< Pengkhotbah 6 >

1 Aku sudah melihat ada satu kenyataan yang sangat menyedihkan dan menekan batin manusia di bumi ini:
[Est et aliud malum quod vidi sub sole, et quidem frequens apud homines:
2 Allah membuat seseorang kaya raya dan terhormat sampai dia tidak kekurangan apa pun, tetapi Allah tidak mengizinkan dia menikmati kekayaannya itu. Pada akhirnya orang lainlah yang menikmatinya! Kemalangan dan kesia-siaan ini sangat menyedihkan.
vir cui dedit Deus divitias, et substantiam, et honorem, et nihil deest animæ suæ ex omnibus quæ desiderat; nec tribuit ei potestatem Deus ut comedat ex eo, sed homo extraneus vorabit illud: hoc vanitas et miseria magna est.
3 Meskipun ada orang kaya yang memiliki seratus anak, dan dia hidup lama hingga sangat tua, tetapi kalau kekayaannya itu tidak membuat dia puas, dan kalau waktu dia mati tidak dikuburkan dengan layak, maka aku berkata, “Jauh lebih baik jika dia sudah mati pada waktu dilahirkan!”
Si genuerit quispiam centum liberos, et vixerit multos annos, et plures dies ætatis habuerit, et anima illius non utatur bonis substantiæ suæ, sepulturaque careat: de hoc ergo pronuntio quod melior illo sit abortivus.
4 Sebab kelahiran bayi yang sudah mati tidak ada artinya. Langsung saja dia masuk ke dalam gelapnya kubur.
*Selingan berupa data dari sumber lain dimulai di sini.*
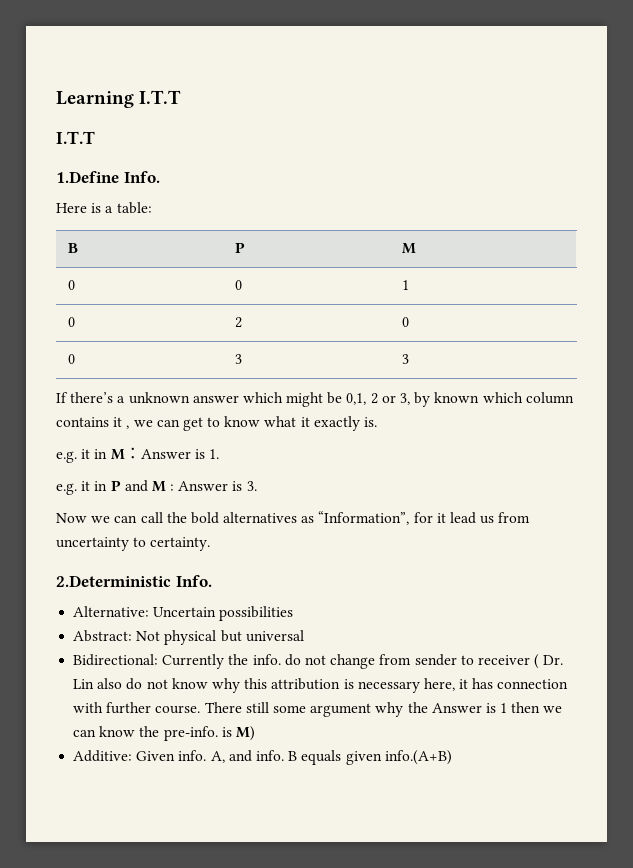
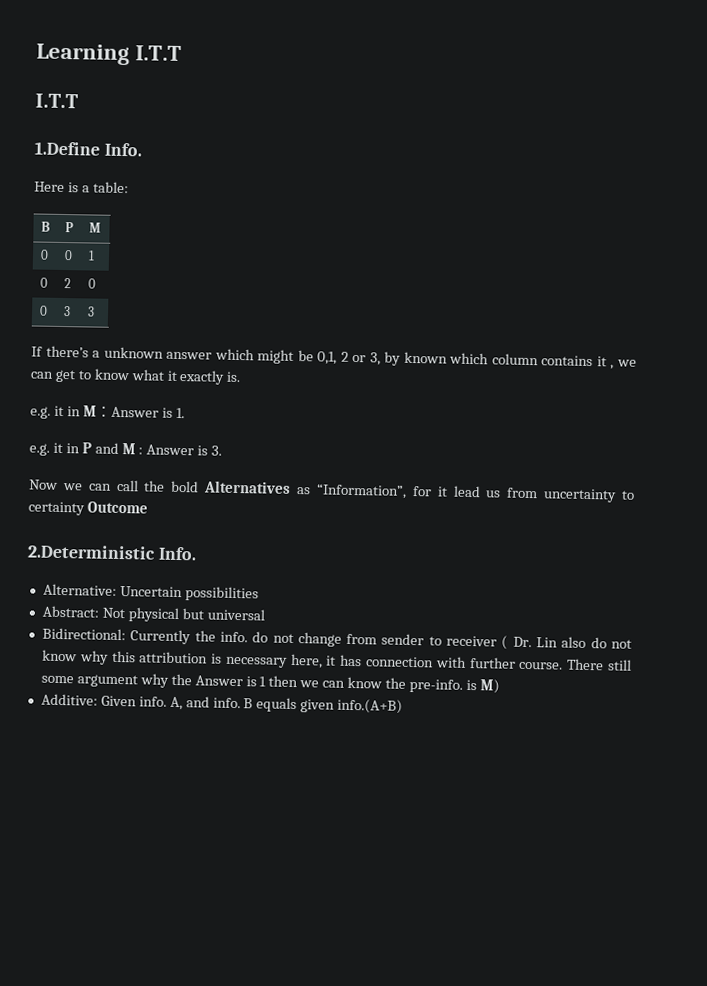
[223,512,298,523] alternatives -> [203,480,292,494] Alternatives
[150,537,211,551] certainty. -> [28,501,148,516] certainty Outcome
Dia bahkan tidak perlu memiliki nama.
Frustra enim venit, et pergit ad tenebras, et oblivione delebitur nomen ejus.
5 Walaupun dia tak pernah melihat cahaya matahari dan tidak tahu apa-apa tentang kehidupan manusia di dunia ini, dia bisa beristirahat dengan lebih tenang daripada orang kaya tadi.
Non vidit solem, neque cognovit distantiam boni et mali.
6 Biarpun orang kaya itu hidup sampai dua ribu tahun, tetapi kalau dia tidak dapat menikmati kekayaannya, maka semuanya itu percuma saja! Karena akhir hidup selalu sama, yaitu mengalami kematian.
Etiam si duobus millibus annis vixerit, et non fuerit perfruitus bonis, nonne ad unum locum properant omnia?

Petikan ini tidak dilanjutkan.